Is there any additional wiring/amp issues hooking up a 10" sub to our kenwood amp? Or is it as simple as unplugging the 8" and plugging in the new sub?

-AyW
 
AyWire said:
Audio newb question:

Is there any additional wiring/amp issues hooking up a 10" sub to our kenwood amp? Or is it as simple as unplugging the 8" and plugging in the new sub?

-AyW

When I looked at it, it seemed pretty simple to me, just move some wires.
 
there is too many replys for me to read right now so i'll give my imput. i put in a JL 8 W0. it sounds a little better than stock and plus it was $50 new for me :) screw mazda and change it yourself like you said. later.
 
II-Savy said:
I would get the same driver. That enclosure is made for that driver. The amount of air in the stock box is made for that driver. Also it's sealed, so you would have to find another driver that requires that same volume of air and works well in a sealed enclosure. Look at the specs for the Kenwood driver and buy as close as you can to that. Be careful of volume #'s and efficiency.

Mamy subs, especialy when sealed require close to the same air space. Also the JLs range is very flexible in a sealed enclosure. Not to mention a sealed boxes air space makes the LEAST amount of difference when compared to a other box designs.

Does anyone know the internal size of the MSP sub enclosure?
 
MazdaspeedZOOM said:
My stock sub blew and I was curious what people are replacing theres with. I'm tired of waiting for Mazda to get the part to replace it. I want somthing that I can fit into the stock box with ease, don't want to have to do any real heavy modding to it. So what's the best way to go.

JL 8w0.
Its not going to make a huge difference in sound but it will in reliability for the ~$70 you pay for it.
 
MazdaspeedZOOM said:
There's two different JL audio 8" subs, both of which say they work well in small ported enclosures and don't require a lot of power. I think i may look into these as an option.

Incase it was intended, the stock MSP enclosure is sealed not ported. The JL subs can be used in either box type though.
 
II-Savy said:
Is the efficiancy the same as the Kenwood? You don't want that sub to be screemin' while the rest of the system isn't.

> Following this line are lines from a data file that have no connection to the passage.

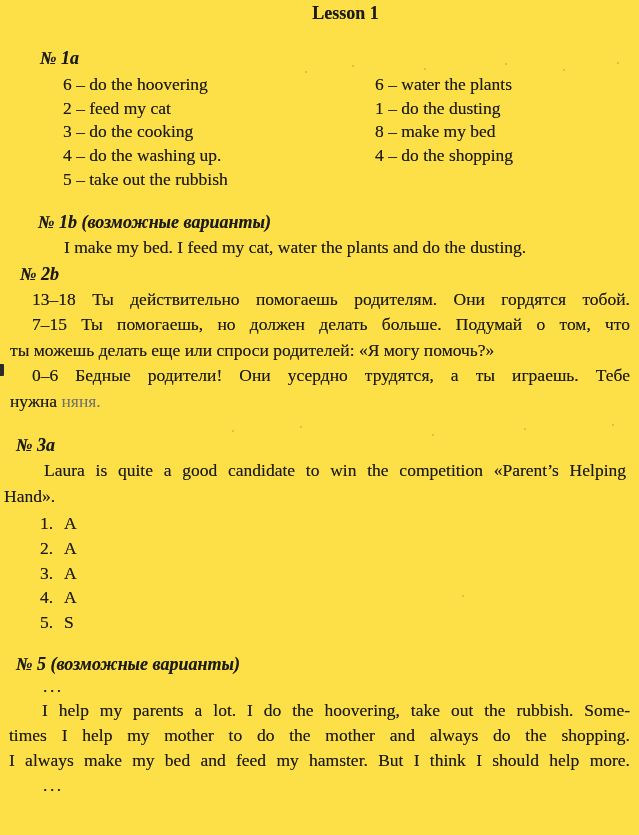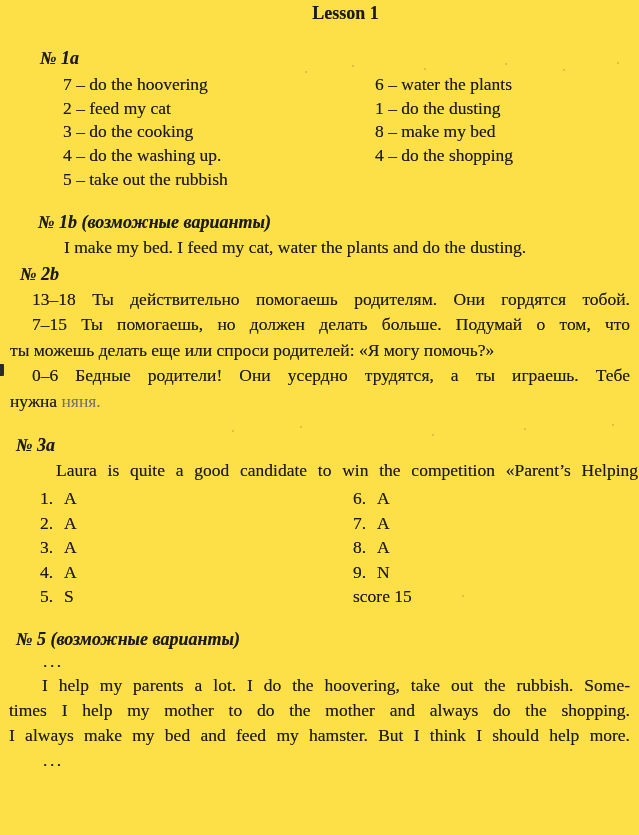--- a/index.html
+++ b/index.html
@@ -70,7 +70,7 @@
   <div class="h s1a-h">№ 1a</div>
   <div class="cols1a">
     <div class="col1a-l">
-      <div class="li">7 – do the hoovering</div>
+      <div class="li">6 – do the hoovering</div>
       <div class="li">2 – feed my cat</div>
       <div class="li">3 – do the cooking</div>
       <div class="li">4 – do the washing up.</div>

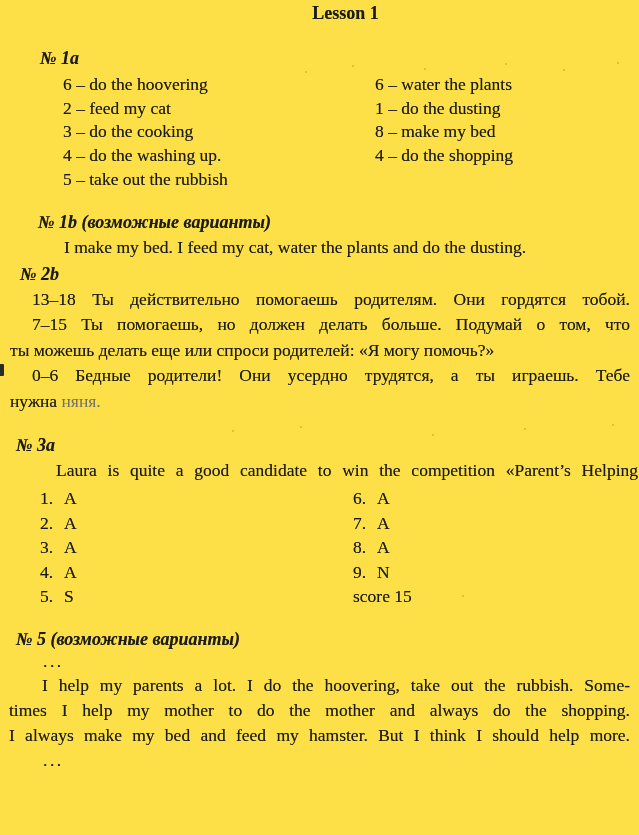--- a/index.html
+++ b/index.html
@@ -41,7 +41,7 @@
   .light { color: #6f6f6f; text-shadow: none; }
 
   .s3a-h { margin: 21px 0 0 16px; }
-  .s3a-lines { margin: 3px 0 0 16px; width: 622px; font-size: 17.5px; line-height: 25.5px; }
+  .s3a-lines { margin: 3px 0 0 4px; width: 622px; font-size: 17.5px; line-height: 25.5px; }
 
   .s3b-h { margin: 20px 0 0 14px; }
   .cols3b { display: flex; margin: 2px 0 0 40px; }

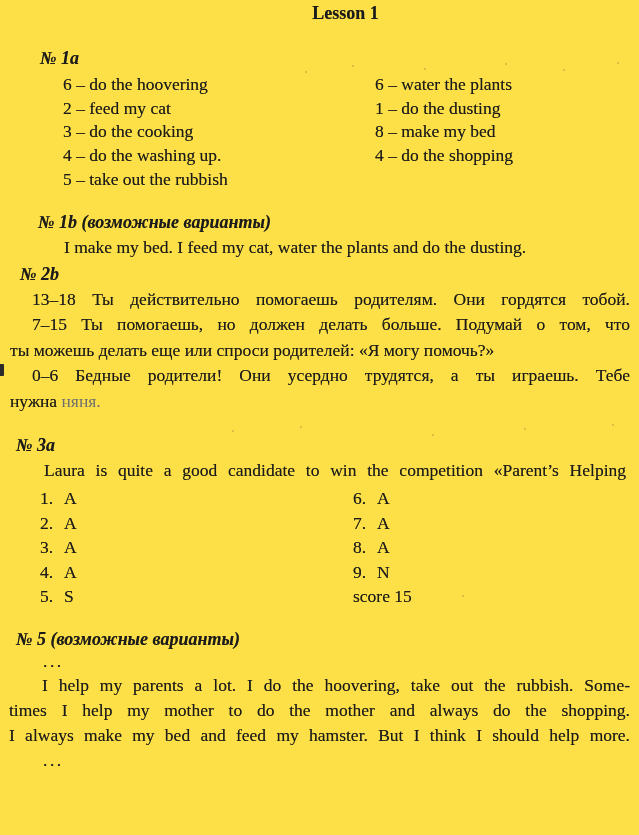--- a/index.html
+++ b/index.html
@@ -99,6 +99,7 @@
   <div class="h s3a-h">№ 3a</div>
   <div class="s3a-lines">
     <div class="jl ind40">Laura is quite a good candidate to win the competition «Parent’s Helping</div>
+    <div>Hand».</div>
   </div>
 
   <div class="cols3b">

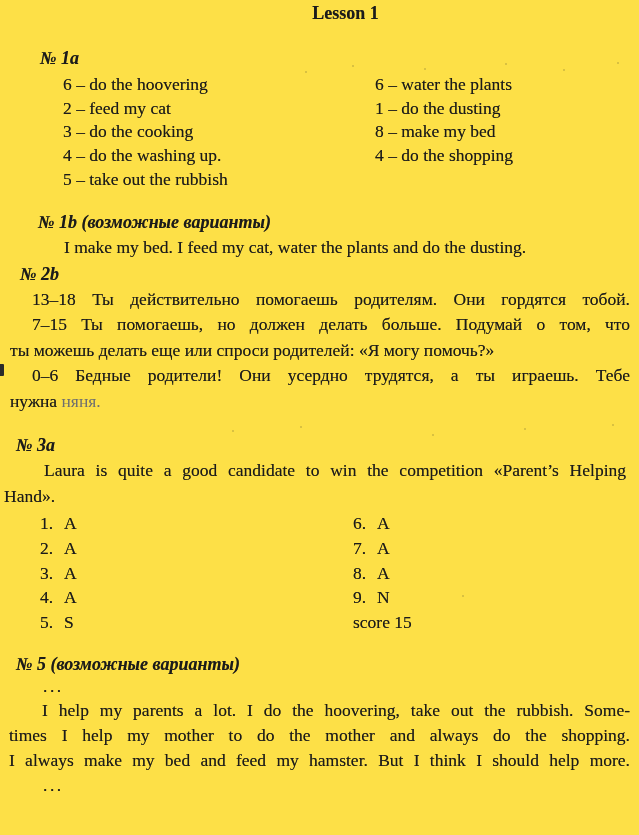--- a/index.html
+++ b/index.html
@@ -110,13 +110,6 @@
       <div class="row3b"><span class="n">4.</span><span>A</span></div>
       <div class="row3b"><span class="n">5.</span><span>S</span></div>
     </div>
-    <div class="col3b-r">
-      <div class="row3b"><span class="n">6.</span><span>A</span></div>
-      <div class="row3b"><span class="n">7.</span><span>A</span></div>
-      <div class="row3b"><span class="n">8.</span><span>A</span></div>
-      <div class="row3b"><span class="n">9.</span><span>N</span></div>
-      <div class="row3b">score 15</div>
-    </div>
   </div>
 
   <div class="h s5-h">№ 5 (возможные варианты)</div>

Efficency is a fairly useless stat. I would not give it any of your attention. The JL sub will likely be louder if the factory sub is indeed an 8 ohm sub as many have suggested it may be. If it is that may have been done to keep the heat down on the inverted amp (yes its a terrible design) Running a 4 ohm sub may cause amp failure. This is all totaly wrong of coarse if the factory sub is indeed a 4 ohm driver.